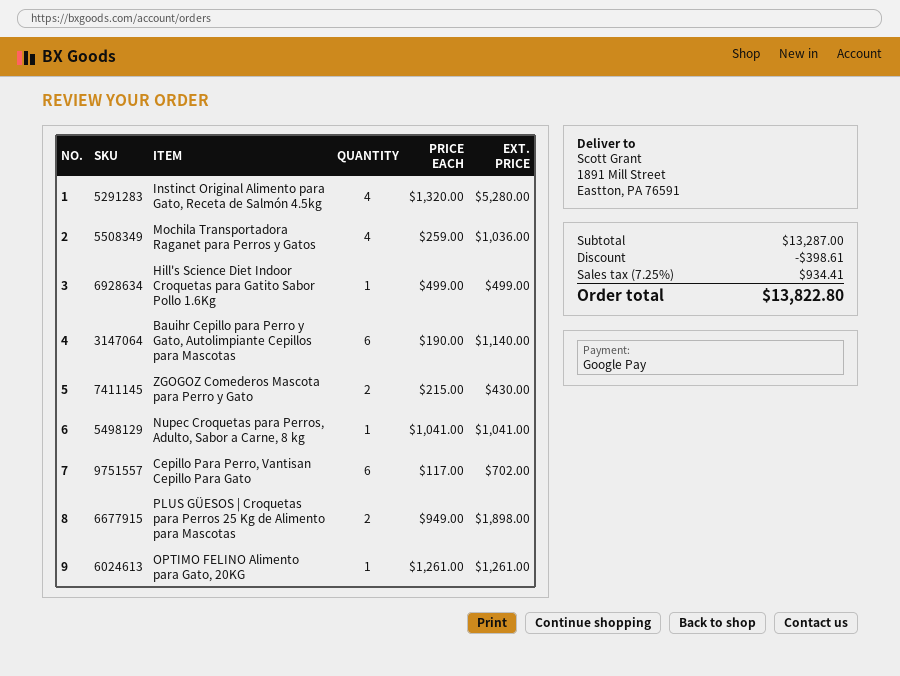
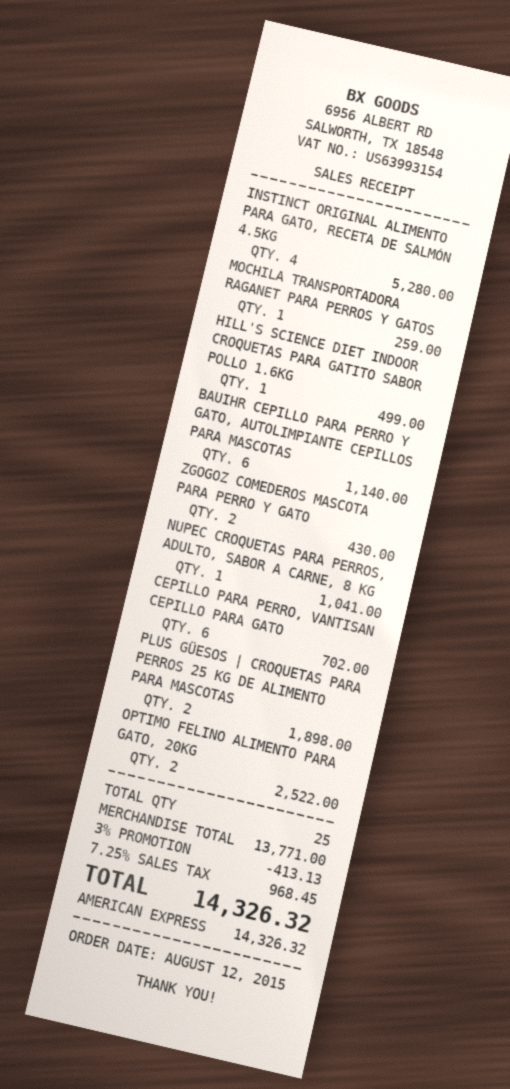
payment method: Google Pay -> American Express
Mochila Transportadora Raganet para Perros y Gatos: 4 for 1036.00 -> 1 for 259.00
OPTIMO FELINO Alimento para Gato, 20KG: 1 for 1261.00 -> 2 for 2522.00
subtotal: 13287.00 -> 13771.00
discount: 398.61 -> 413.13
tax: 7.25% = 934.41 -> 7.25% = 968.45
total: 13822.80 -> 14326.32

• Prompt: Tell how many lines of the material above hold "para", answering with a bare number.

• The completed task: 2